The company just released its annual report for 2020.
New financing agreements increased the company’s liquidity and provided Hamlet Protein flexibility to pursue further growth, said the CEO, Erik Visser, who was appointed mid-2019 to lead a restructuring of the company and review of its strategy.
“We refinanced our debt with Nordea. The new financing agreements were tailored to the needs of Hamlet’s strategy plan and provide significantly increased liquidity. Furthermore, they resulted in reduced interest expenses, an extended maturity of the loan facilities, and added flexibility on the financial covenants,” he told us.
Cost levels were aligned with business size, a hands-on management team was appointed and a more customer focused approach to the business was introduced, said the CEO.

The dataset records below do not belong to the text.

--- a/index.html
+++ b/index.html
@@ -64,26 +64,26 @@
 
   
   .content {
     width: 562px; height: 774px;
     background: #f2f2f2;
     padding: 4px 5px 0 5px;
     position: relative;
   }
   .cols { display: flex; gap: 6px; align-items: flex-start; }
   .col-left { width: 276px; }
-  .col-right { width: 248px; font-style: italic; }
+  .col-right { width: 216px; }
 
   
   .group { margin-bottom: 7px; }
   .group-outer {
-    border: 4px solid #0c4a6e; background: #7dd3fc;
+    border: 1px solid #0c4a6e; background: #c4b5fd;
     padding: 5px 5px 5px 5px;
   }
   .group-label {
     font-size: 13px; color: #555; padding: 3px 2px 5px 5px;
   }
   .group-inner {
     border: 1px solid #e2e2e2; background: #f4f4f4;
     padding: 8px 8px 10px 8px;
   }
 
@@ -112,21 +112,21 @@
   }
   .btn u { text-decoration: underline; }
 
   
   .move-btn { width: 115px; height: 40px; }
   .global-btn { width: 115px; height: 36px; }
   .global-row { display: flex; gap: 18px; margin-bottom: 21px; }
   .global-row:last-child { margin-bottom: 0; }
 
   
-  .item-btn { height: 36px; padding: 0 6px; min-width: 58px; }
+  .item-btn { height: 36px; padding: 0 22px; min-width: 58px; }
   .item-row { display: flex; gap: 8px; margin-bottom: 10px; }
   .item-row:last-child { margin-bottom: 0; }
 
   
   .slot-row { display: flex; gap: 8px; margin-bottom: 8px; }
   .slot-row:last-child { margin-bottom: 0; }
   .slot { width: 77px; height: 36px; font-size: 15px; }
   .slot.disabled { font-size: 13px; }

Hamlet Protein’s 2020 recurring EBITDA increased by 42% compared with 2019. It said this jump was driven by a volume growth of 19% versus prior year and improved cost management. APAC, which saw China recovering from African Swine Fever (ASF), was the main contributor, with a 58% volume increase.
“COVID-19 and ASF provided challenging market conditions in 2020. Even though the market demand for animal protein proved to be resilient, we saw different effects across the many markets we serve. Having invested in local resources in our most important export markets, we were well positioned to address changing conditions. And with the right COVID-19 measures in place we were able to secure an uninterrupted supply to our customers,” said Visser.

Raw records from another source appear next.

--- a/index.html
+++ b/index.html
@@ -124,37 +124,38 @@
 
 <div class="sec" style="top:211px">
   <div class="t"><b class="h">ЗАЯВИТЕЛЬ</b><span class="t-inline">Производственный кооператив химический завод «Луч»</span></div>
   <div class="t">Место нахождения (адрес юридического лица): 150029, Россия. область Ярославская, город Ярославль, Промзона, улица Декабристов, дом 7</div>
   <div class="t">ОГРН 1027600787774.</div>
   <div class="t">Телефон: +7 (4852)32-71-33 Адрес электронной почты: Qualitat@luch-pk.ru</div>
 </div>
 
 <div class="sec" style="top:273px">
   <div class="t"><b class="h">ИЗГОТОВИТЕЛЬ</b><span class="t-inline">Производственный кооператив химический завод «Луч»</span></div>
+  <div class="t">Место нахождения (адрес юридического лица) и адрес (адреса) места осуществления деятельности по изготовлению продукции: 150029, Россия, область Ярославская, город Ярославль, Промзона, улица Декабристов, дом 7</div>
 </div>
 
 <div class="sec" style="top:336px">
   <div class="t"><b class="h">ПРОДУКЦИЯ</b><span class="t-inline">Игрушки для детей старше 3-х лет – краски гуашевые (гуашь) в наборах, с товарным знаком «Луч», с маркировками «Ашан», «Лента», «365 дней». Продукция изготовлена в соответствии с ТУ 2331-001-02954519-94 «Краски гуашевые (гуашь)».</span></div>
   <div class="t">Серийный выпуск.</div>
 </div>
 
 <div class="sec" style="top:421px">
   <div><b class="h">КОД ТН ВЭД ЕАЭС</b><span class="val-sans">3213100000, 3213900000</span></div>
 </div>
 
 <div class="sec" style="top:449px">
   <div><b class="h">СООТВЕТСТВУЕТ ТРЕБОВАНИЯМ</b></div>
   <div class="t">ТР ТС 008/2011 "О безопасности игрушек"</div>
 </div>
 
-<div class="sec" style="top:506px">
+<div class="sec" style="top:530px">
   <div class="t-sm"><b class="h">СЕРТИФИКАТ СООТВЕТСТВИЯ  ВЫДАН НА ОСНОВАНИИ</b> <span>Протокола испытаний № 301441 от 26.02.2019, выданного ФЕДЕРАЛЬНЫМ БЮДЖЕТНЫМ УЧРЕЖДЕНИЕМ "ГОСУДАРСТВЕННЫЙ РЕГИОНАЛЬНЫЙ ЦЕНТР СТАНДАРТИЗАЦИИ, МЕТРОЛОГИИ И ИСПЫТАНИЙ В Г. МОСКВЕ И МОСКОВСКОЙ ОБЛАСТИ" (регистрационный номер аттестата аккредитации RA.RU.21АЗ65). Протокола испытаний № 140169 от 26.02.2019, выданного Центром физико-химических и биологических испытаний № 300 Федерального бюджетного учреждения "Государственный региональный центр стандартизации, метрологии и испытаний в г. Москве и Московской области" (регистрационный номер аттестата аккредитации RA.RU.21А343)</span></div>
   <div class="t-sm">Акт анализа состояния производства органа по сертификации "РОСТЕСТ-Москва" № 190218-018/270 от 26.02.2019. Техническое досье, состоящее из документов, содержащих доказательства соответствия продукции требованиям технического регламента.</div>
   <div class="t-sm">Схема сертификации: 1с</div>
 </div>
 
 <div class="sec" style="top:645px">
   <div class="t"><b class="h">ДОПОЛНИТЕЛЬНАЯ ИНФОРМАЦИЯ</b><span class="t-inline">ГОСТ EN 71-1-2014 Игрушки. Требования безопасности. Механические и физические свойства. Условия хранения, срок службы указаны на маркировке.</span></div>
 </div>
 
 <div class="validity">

He said the market for young animal nutrition continues to grow.
“In 2021, additional production capacity in our US plant will become available; our remodeled headquarters is set to open in Denmark and two new products, one targeting swine and the other poultry, will be launched,” concluded Visser.
Swine is still the dominant segment in the US for the Danish company, but the poultry segment is gaining traction in that market, he said.
Hamlet Protein has two production plants, one in Denmark and the other in the US.